— Instructions to follow —
Copy exactly the lines of the material below that run from the one containing "font-style: italic ->" through the one containing "text: 9.3 ->". Copy no other lines.
--- Supplied data Enclosed Below ---
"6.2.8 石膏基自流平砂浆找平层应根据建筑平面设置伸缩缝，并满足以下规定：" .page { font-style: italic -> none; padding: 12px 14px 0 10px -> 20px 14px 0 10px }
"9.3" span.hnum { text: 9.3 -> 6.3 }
--- End of Enclosed Supplied data ---
--- Supplied data Enclosed Below ---
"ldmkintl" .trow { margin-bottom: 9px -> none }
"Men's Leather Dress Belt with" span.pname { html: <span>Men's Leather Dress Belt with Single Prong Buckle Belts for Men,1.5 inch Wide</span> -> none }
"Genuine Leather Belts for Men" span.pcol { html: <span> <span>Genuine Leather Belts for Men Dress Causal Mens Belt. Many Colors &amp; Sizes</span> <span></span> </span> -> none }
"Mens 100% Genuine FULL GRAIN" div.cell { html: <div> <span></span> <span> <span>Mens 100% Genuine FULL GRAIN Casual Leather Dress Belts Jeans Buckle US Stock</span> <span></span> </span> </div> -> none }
--- End of Enclosed Supplied data ---
— Solution to this task —
"6.2.8 石膏基自流平砂浆找平层应根据建筑平面设置伸缩缝，并满足以下规定：" .page { font-style: italic -> none; padding: 12px 14px 0 10px -> 20px 14px 0 10px }
"9.3" span.hnum { text: 9.3 -> 6.3 }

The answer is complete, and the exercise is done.